* **Task inputs**:
——————

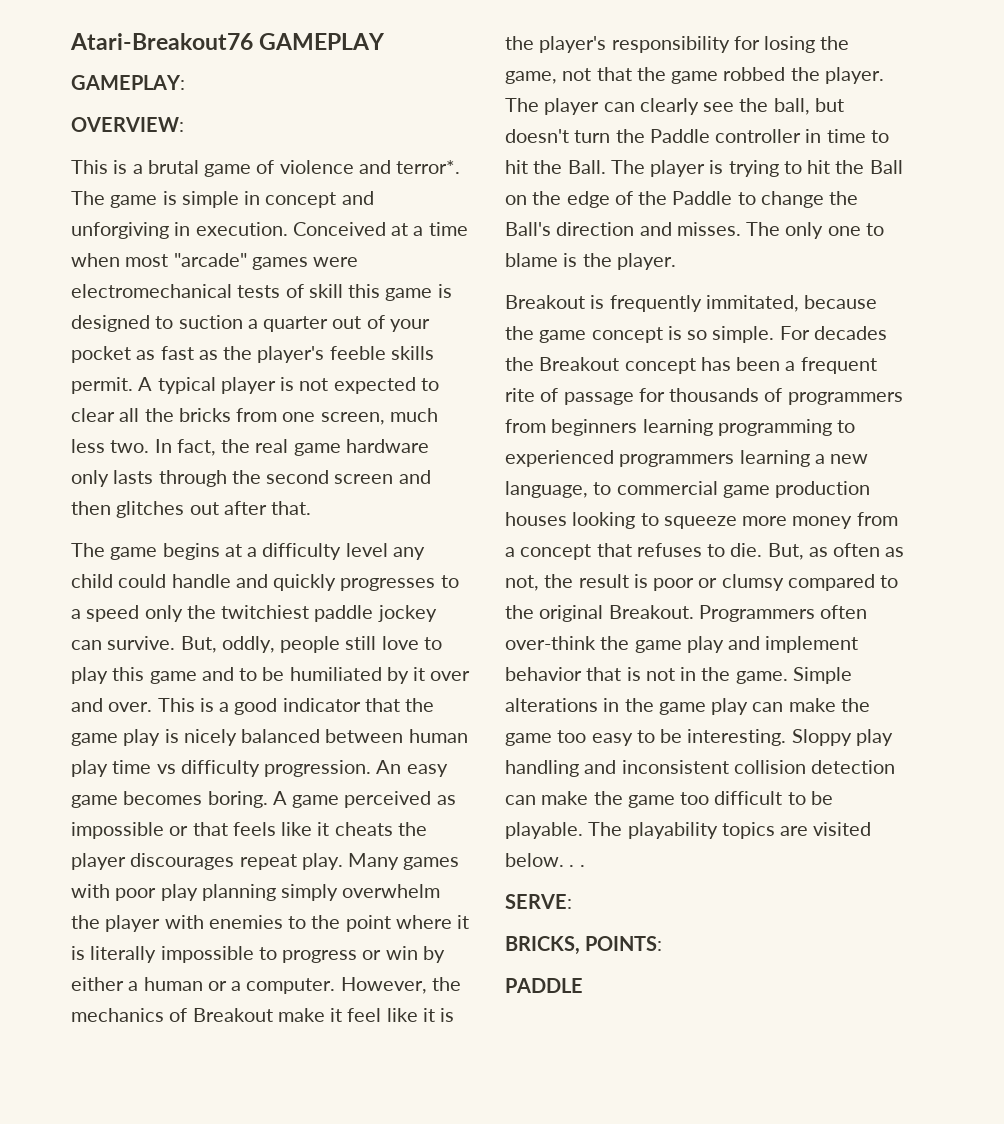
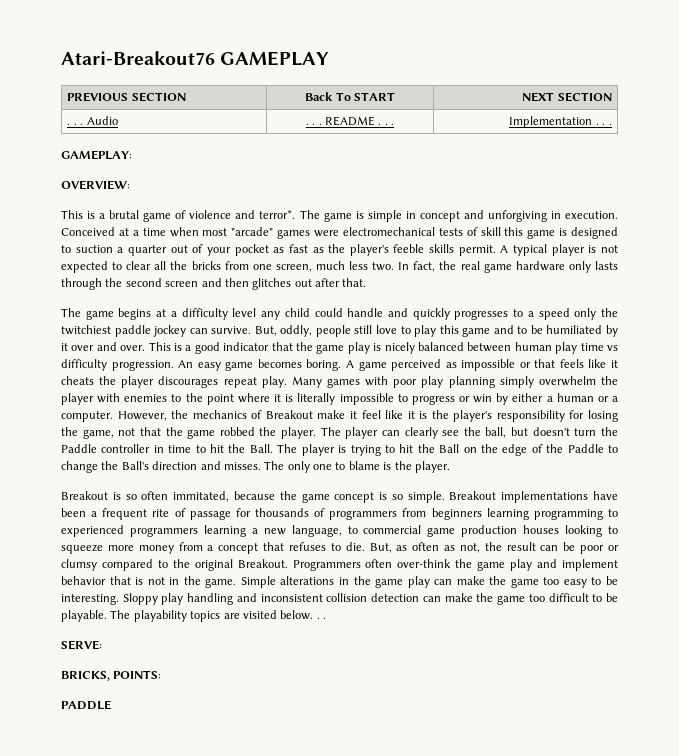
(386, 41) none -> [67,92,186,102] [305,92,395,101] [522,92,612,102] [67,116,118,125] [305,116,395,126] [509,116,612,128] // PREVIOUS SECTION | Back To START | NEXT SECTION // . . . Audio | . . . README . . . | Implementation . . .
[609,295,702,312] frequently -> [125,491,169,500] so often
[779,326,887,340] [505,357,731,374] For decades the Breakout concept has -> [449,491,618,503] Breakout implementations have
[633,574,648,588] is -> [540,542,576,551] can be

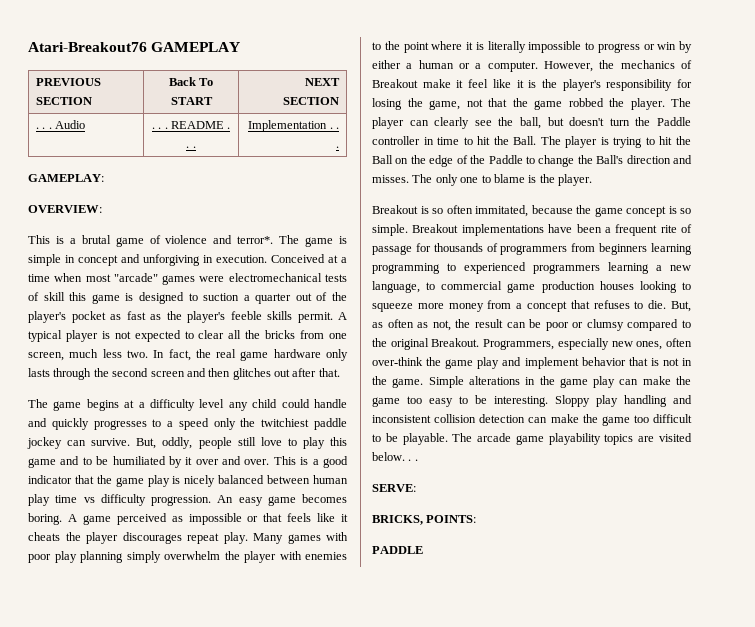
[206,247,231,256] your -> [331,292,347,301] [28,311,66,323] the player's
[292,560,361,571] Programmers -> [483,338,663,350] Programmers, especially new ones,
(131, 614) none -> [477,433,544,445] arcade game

——————

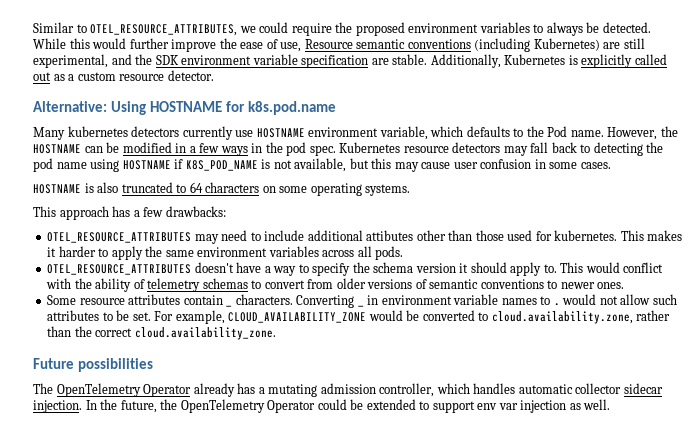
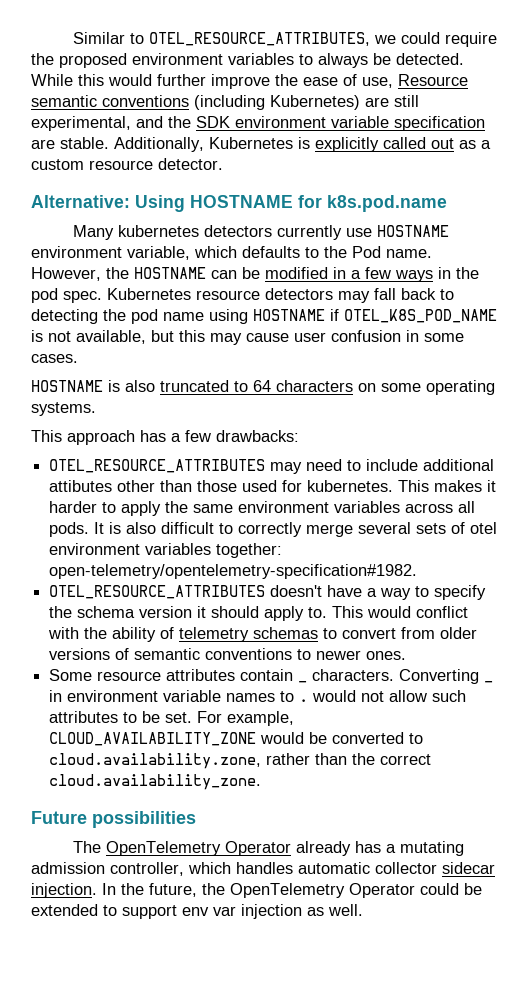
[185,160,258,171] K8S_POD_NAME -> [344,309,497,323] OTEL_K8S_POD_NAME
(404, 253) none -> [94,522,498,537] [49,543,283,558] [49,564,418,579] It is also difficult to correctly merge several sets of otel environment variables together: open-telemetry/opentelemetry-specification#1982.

——————

* **Work task**: Among the entries above, the lines between the ones containing "[185,160,258,171] K8S_POD_NAME ->" and "(404, 253) none", inclusive, are to be transcribed exactly. No other line is to be given.

* **Response to the exercise**:
[185,160,258,171] K8S_POD_NAME -> [344,309,497,323] OTEL_K8S_POD_NAME
(404, 253) none -> [94,522,498,537] [49,543,283,558] [49,564,418,579] It is also difficult to correctly merge several sets of otel environment variables together: open-telemetry/opentelemetry-specification#1982.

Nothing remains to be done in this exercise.